Work order:
Please copy each line of the records below that holds the word "plot".

[Data listing — start]

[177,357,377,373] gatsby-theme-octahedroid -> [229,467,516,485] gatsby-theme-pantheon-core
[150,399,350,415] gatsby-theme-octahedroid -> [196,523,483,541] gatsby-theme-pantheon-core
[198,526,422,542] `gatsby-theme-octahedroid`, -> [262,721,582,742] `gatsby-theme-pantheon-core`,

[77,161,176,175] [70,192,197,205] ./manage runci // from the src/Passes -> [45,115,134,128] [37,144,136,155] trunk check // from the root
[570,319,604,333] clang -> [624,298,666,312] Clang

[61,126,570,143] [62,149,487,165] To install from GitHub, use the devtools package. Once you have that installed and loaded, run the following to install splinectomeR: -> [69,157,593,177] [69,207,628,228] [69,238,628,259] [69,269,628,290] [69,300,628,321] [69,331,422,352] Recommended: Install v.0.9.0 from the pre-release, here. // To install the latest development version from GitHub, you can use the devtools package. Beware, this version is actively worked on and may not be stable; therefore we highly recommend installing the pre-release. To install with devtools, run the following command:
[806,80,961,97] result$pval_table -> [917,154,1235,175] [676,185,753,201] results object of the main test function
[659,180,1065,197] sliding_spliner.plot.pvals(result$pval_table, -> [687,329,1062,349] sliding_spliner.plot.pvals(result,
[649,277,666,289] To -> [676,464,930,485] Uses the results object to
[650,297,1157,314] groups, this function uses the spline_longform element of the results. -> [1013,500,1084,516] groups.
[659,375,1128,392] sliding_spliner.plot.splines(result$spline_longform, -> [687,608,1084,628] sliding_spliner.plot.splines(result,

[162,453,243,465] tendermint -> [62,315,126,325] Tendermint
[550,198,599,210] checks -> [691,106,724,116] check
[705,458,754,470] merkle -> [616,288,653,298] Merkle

[Data listing — finish]

Output of the exercise:
[659,180,1065,197] sliding_spliner.plot.pvals(result$pval_table, -> [687,329,1062,349] sliding_spliner.plot.pvals(result,
[659,375,1128,392] sliding_spliner.plot.splines(result$spline_longform, -> [687,608,1084,628] sliding_spliner.plot.splines(result,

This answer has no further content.